I have not blogged for some time and the winter ice and cold  has limited my 
taking photographs. A few weeks ago I came across some cards based on 
Nick Bantocks's Griffin & Sabine Trilogy. If you have not read it it is the story
 of a couple who have never meet exchanging cards and letters when they
 discover they have a "magical connection" They basically tell each other 
the story of their  lives and then begin to share the stories of their current 
travels. The stories are accompanied by postcards, letters and stamps with 
striking images. I have to admit I liked the third book the least when an 
antagonist was introduced and a more conventional plot was introduced. 
I preferred just hearing their personal histories and the narratives of their 
travels.  I had not been rereading them  long before I began to sense a 
connection, at least for me to the works of W.G. Sebald and I reread my 
copy of Austerlitz, his works largely avoid conventional plot, consisting 
instead of personal histories, chance encounters, descriptions of places seen 
while traveling or snippets from his reading and he includes B&W photos 
in the books.

Both authors dealt with personal history, art, conversation, descriptions, 
memory and I think convey a sense of what I, at least, feel in the internal 
mental dialogue we conduct with ourselves.
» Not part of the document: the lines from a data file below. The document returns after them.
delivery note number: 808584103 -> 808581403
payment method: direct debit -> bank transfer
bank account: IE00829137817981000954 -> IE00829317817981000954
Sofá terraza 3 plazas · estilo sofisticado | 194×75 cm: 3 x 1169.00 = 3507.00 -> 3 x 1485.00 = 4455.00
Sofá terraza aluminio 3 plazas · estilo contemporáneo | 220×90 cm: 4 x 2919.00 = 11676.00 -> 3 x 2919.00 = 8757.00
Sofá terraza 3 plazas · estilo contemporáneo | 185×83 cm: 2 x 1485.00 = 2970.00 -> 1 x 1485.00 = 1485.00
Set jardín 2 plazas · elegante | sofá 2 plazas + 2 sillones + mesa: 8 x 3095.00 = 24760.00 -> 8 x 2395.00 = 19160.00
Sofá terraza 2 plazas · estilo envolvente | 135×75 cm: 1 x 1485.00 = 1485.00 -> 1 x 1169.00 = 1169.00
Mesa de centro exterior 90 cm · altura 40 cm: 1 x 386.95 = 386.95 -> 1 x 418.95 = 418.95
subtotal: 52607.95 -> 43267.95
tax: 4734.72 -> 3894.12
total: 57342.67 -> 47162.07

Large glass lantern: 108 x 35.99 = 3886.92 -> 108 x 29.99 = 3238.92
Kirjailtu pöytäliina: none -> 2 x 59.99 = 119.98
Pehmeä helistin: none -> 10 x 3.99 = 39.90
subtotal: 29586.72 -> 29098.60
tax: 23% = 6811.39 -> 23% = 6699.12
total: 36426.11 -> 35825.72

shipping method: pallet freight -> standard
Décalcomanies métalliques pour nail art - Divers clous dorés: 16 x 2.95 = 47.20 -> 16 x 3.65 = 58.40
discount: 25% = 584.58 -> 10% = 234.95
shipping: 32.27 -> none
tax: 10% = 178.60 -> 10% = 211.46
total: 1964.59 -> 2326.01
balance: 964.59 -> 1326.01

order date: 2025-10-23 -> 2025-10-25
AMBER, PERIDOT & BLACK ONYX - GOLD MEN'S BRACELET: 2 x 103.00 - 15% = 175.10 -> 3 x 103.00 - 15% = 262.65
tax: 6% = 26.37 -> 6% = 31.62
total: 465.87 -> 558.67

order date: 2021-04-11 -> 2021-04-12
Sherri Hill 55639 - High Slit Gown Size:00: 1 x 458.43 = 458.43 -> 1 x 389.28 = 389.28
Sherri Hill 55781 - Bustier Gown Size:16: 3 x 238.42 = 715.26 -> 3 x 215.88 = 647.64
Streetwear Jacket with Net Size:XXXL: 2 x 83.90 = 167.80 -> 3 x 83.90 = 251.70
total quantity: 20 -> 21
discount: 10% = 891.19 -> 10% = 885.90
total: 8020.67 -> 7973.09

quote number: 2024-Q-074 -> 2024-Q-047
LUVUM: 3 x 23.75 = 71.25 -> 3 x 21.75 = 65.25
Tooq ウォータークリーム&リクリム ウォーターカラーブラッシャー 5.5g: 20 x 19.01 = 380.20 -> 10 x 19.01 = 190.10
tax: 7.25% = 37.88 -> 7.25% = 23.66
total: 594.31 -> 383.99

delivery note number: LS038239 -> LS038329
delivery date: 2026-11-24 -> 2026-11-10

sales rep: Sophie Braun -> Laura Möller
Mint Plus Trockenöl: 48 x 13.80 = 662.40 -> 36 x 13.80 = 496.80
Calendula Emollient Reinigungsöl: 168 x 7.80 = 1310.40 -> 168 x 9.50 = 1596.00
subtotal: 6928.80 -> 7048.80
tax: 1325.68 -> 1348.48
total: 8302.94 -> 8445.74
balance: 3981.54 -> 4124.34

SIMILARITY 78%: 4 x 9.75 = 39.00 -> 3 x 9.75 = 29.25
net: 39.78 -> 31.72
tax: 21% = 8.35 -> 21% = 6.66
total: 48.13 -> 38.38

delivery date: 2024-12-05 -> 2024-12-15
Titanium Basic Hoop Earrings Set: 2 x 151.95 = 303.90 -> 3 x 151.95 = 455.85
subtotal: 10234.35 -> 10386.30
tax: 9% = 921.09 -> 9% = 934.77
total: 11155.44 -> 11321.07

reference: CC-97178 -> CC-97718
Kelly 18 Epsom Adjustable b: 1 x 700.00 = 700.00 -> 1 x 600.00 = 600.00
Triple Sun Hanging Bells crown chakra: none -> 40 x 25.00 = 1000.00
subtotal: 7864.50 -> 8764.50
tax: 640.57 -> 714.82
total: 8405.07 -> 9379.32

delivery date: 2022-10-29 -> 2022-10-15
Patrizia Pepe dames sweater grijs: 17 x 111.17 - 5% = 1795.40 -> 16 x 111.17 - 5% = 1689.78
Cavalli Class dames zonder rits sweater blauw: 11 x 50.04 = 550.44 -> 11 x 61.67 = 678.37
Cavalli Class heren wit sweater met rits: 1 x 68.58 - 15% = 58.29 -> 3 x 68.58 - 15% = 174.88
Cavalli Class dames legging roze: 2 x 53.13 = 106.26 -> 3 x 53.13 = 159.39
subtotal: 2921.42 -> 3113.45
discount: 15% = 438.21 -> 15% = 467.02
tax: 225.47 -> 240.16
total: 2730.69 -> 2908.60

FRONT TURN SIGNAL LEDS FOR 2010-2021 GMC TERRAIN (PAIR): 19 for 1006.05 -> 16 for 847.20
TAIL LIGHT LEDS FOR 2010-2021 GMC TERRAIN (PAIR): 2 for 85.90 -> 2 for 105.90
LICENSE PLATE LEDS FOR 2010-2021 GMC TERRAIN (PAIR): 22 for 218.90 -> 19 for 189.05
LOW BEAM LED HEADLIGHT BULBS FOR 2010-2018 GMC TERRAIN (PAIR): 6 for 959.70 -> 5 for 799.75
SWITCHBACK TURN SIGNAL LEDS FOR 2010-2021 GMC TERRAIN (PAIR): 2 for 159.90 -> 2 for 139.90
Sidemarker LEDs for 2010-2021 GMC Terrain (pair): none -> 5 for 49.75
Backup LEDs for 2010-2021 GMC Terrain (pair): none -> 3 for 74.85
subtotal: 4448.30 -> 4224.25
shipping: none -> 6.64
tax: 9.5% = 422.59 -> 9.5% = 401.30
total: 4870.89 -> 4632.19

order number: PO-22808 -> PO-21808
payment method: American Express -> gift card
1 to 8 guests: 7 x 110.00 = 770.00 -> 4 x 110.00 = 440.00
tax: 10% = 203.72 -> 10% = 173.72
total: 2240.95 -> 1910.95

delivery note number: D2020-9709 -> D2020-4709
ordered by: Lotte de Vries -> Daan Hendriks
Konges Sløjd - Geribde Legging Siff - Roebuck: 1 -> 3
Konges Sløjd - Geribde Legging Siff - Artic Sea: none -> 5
For my quotes I have chosen one from Sebald's Austerlitz about how the things
 that comprise our mental landscape will fade with time and the second a quote 
by the astronomer Martin Rees about how much our memories mean in the great 
scheme of things.

“...the darkness does not lift but becomes yet heavier as 
I think how little we can hold in mind, how everything is constantly 
lapsing into oblivion with every extinguished life, how the world is, as 
it were, draining itself, in that the history of countless places and objects 
which themselves have no power or memory is never heard, never 
described or passed on.” 


"Our sun, however, is less than halfway through its lifespan. It will not be humans 
who watch the sun's demise, 6bn years from now. Any creatures that then exist 
will be as different from us as we are from bacteria or amoebae.” 


WildBill said...

Some heavy reading here! Still important to remember history so that we are not doomed to repeat it. Right?

Guy said...

Hi Bill

That would be the case however we do seem to repeat it all the time. But at least if you have done the reading you can see it coming.